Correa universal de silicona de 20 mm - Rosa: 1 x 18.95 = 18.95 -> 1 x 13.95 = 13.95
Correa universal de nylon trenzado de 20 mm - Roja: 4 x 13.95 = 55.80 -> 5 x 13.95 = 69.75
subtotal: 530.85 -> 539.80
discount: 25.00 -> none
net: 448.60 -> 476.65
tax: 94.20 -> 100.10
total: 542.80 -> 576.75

──────────

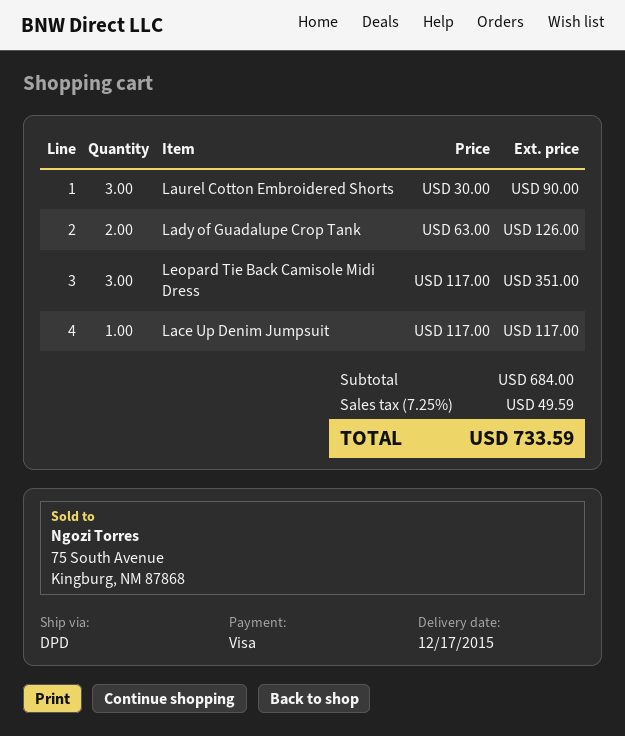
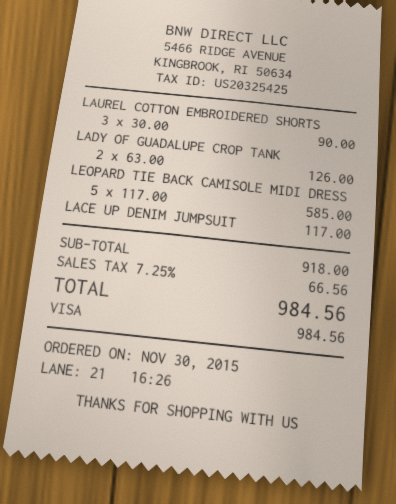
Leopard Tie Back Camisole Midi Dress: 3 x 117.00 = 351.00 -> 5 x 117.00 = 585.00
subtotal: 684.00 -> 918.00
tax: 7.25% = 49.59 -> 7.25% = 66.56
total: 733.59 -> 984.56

──────────

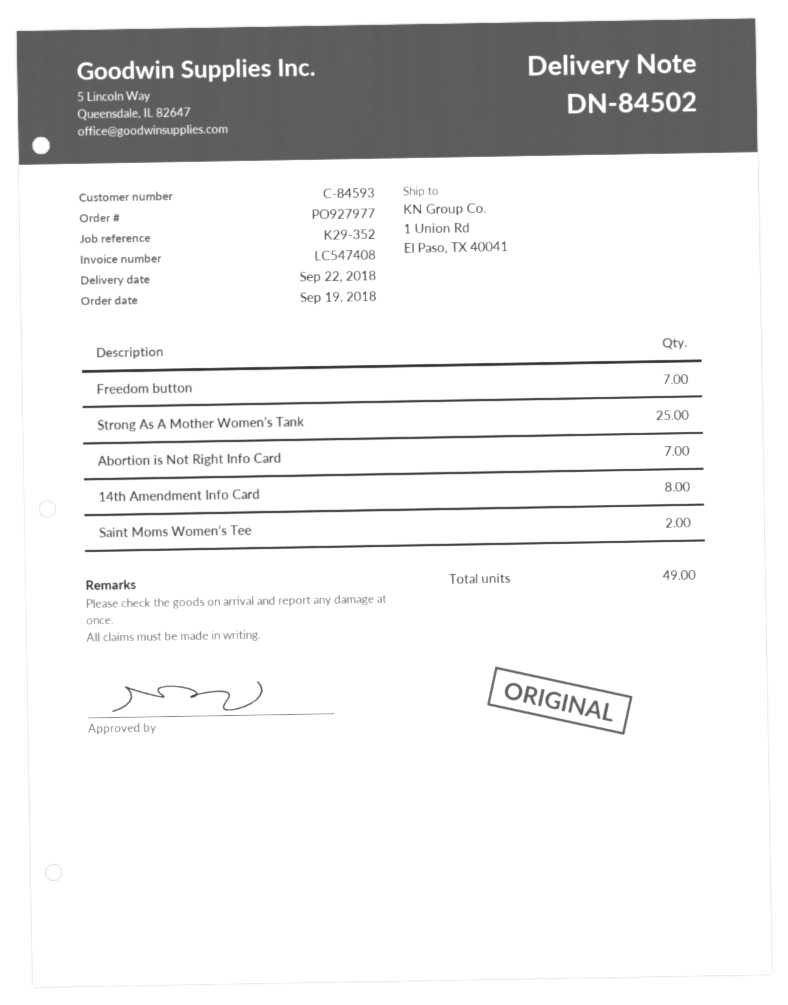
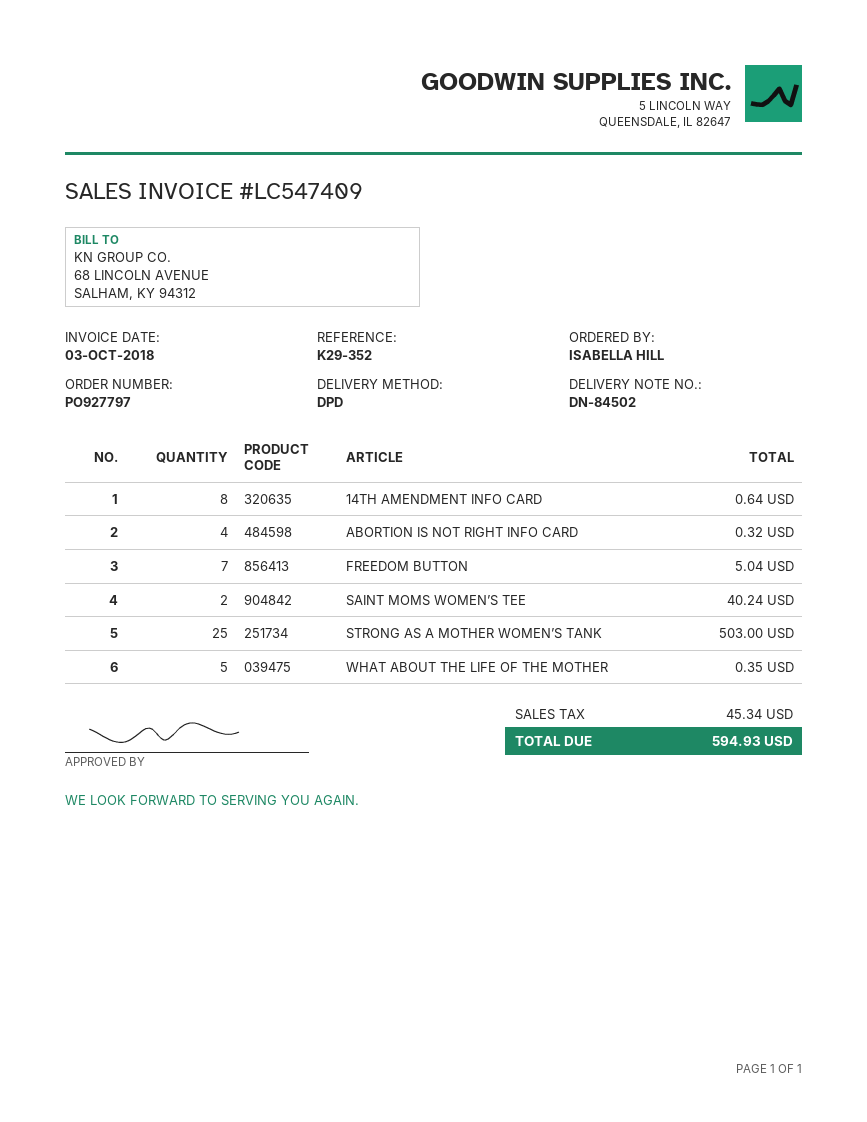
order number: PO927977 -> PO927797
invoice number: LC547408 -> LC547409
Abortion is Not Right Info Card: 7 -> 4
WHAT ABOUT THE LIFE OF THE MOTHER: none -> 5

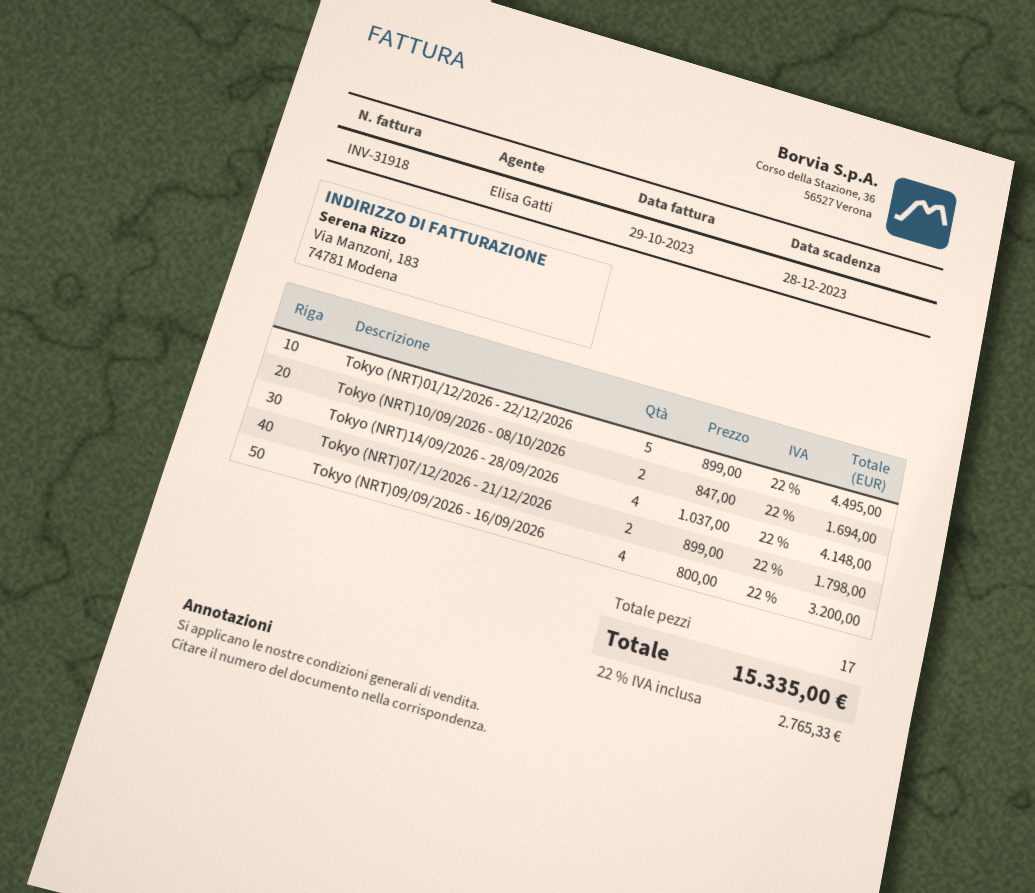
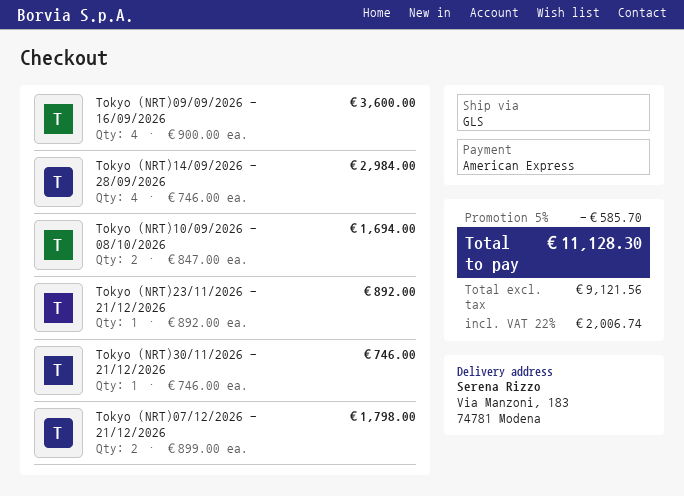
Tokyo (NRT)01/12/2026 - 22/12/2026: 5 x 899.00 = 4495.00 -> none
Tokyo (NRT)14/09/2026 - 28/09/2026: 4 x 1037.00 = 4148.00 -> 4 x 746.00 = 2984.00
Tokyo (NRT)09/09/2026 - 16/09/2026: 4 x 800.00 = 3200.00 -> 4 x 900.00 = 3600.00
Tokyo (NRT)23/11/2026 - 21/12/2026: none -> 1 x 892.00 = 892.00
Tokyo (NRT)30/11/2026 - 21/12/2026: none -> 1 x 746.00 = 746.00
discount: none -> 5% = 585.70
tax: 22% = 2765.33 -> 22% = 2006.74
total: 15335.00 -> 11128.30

──────────

**EXERCISE:**
Return, word for word, the lines of the data above from the line with "Correa universal de silicona" through the line with "total: 542.80 -> 576.75", inclusive.

**EXERCISE RESULT:**
Correa universal de silicona de 20 mm - Rosa: 1 x 18.95 = 18.95 -> 1 x 13.95 = 13.95
Correa universal de nylon trenzado de 20 mm - Roja: 4 x 13.95 = 55.80 -> 5 x 13.95 = 69.75
subtotal: 530.85 -> 539.80
discount: 25.00 -> none
net: 448.60 -> 476.65
tax: 94.20 -> 100.10
total: 542.80 -> 576.75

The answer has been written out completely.